U. S. growers will reap 12.02 billion bushels of corn and 2.921 billion bushels of soybeans this year, the government forecast on Nov. 10, lowering its estimates for both crops slightly due to lower yields in a rain-slowed harvest.
“The lateness of this year’s fall row-crop harvest has limited planting opportunities for both Soft Red and Hard Red Winter wheat,” said the U. S. Agriculture Department, which could impinge on next year’s crop. It said seed use for wheat would be down 2.4 per cent.
USDA cut its forecast of the corn crop by 13 million bushels due to lower-than-expected yields in the eastern corn belt and northern Plains. It cut the soybean forecast by 17 million bushels due to lower yields in scattered states. All the same, the corn crop would be the second largest on record and soybeans the fourth largest.
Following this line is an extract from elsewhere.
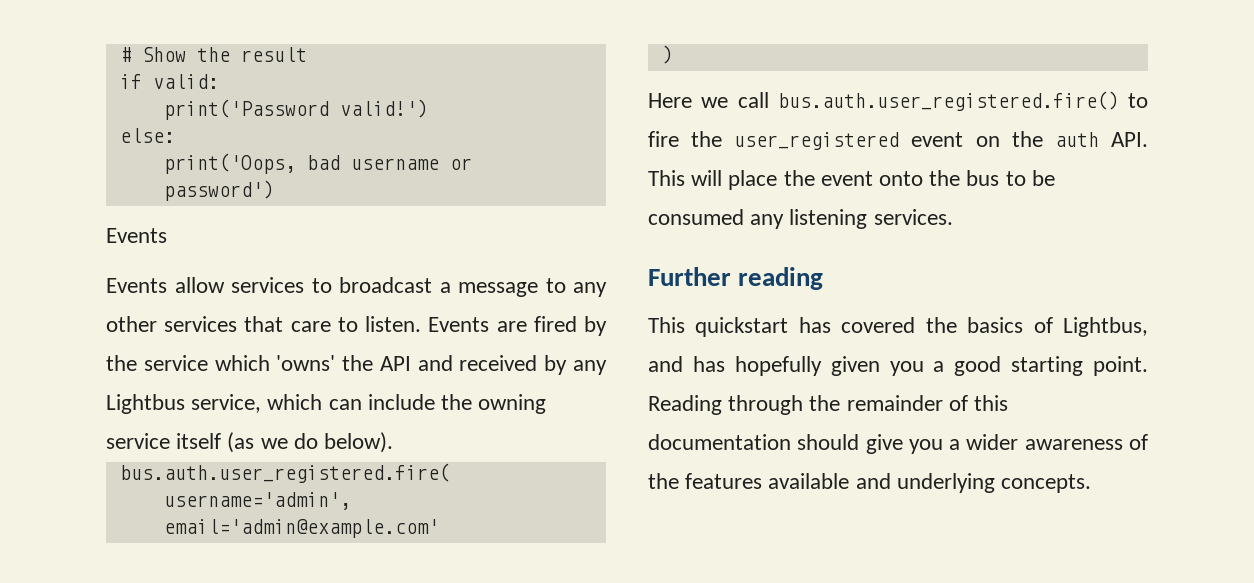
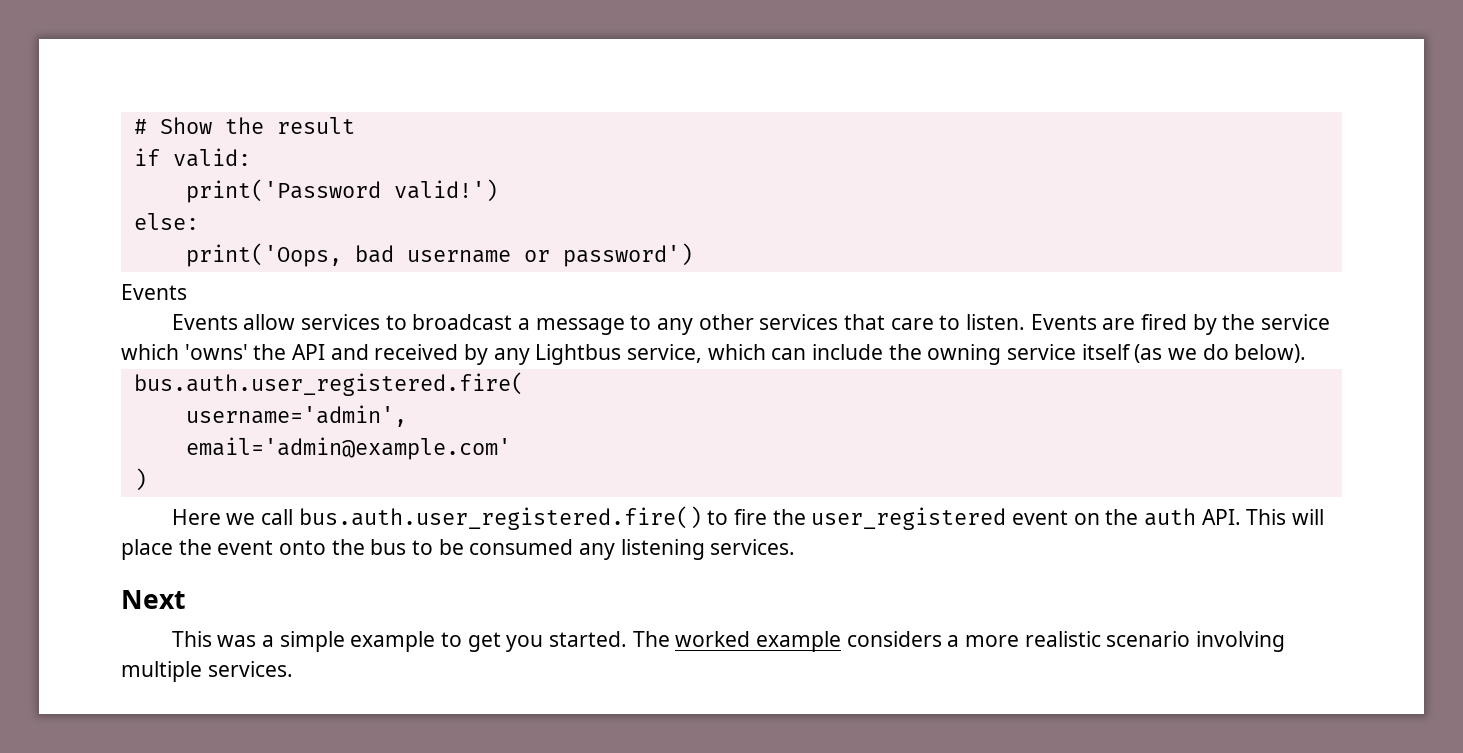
[648,267,824,290] [648,317,1148,337] [648,356,1148,376] [648,395,1009,415] [648,434,1148,454] [648,473,1092,493] Further reading // This quickstart has covered the basics of Lightbus, and has hopefully given you a good starting point. Reading through the remainder of this documentation should give you a wider awareness of the features available and underlying concepts. -> [121,590,186,609] [171,631,1286,652] [121,661,293,682] Next // This was a simple example to get you started. The worked example considers a more realistic scenario involving multiple services.

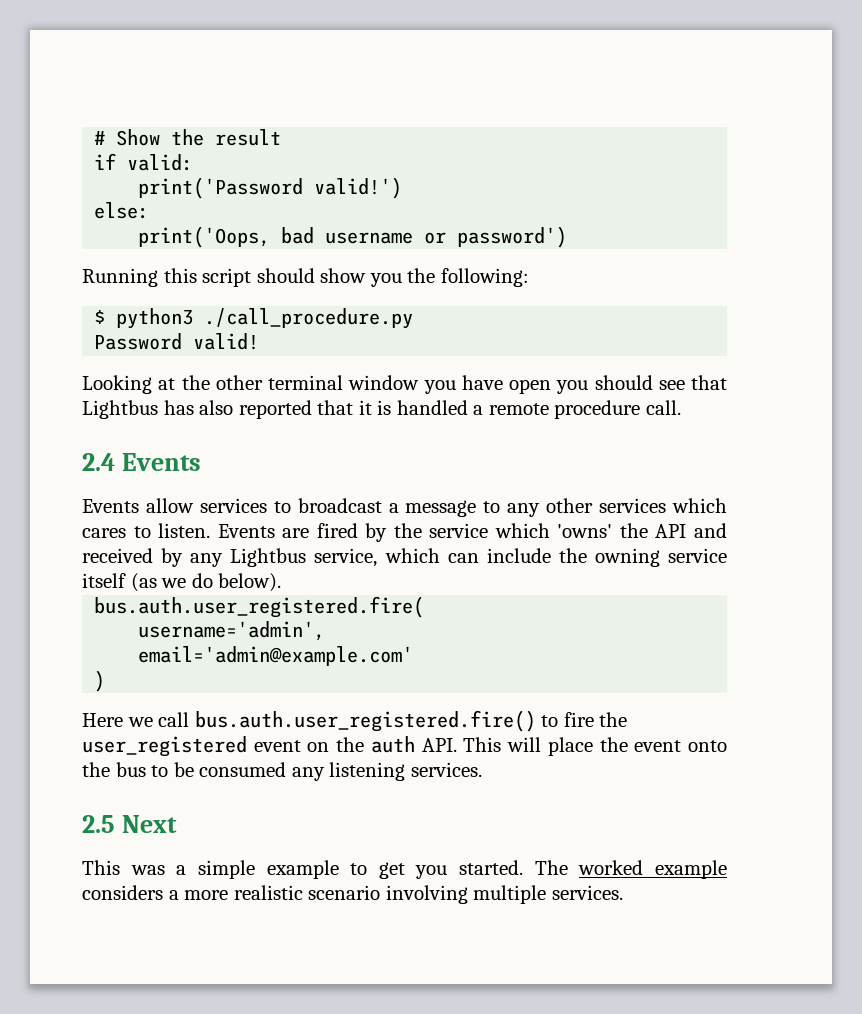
(693, 255) none -> [82,268,529,287] [94,308,414,329] [94,333,260,350] [82,375,727,394] [82,400,681,419] [82,453,115,471] Running this script should show you the following: // $ python3 ./call_procedure.py // Password valid! // Looking at the other terminal window you have open you should see that Lightbus has also reported that it is handled a remote procedure call. // 2.4
[844,314,934,330] that care -> [672,498,728,513] [82,528,126,538] which cares
(796, 547) none -> [82,815,115,833] 2.5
This year’s corn crop was forecast to sell for an average $4.40 a bushel at the farm gate, soybeans for $9.85 a bushel and wheat for $6.85 a bushel (all figures US$). All are down sharply from USDA’s previous estimates – corn down 35 cents, soybeans down 60 cents and wheat down 20 cents – in line with a slump in cash and futures prices. Russia harvested a record wheat crop.
Americans will eat less meat because of cutbacks in production, said USDA. It forecast per capita meat consumption of 98.2 kg in 2009, down 2.3 kg from 2007. Producers have complained of losses due to high feed costs.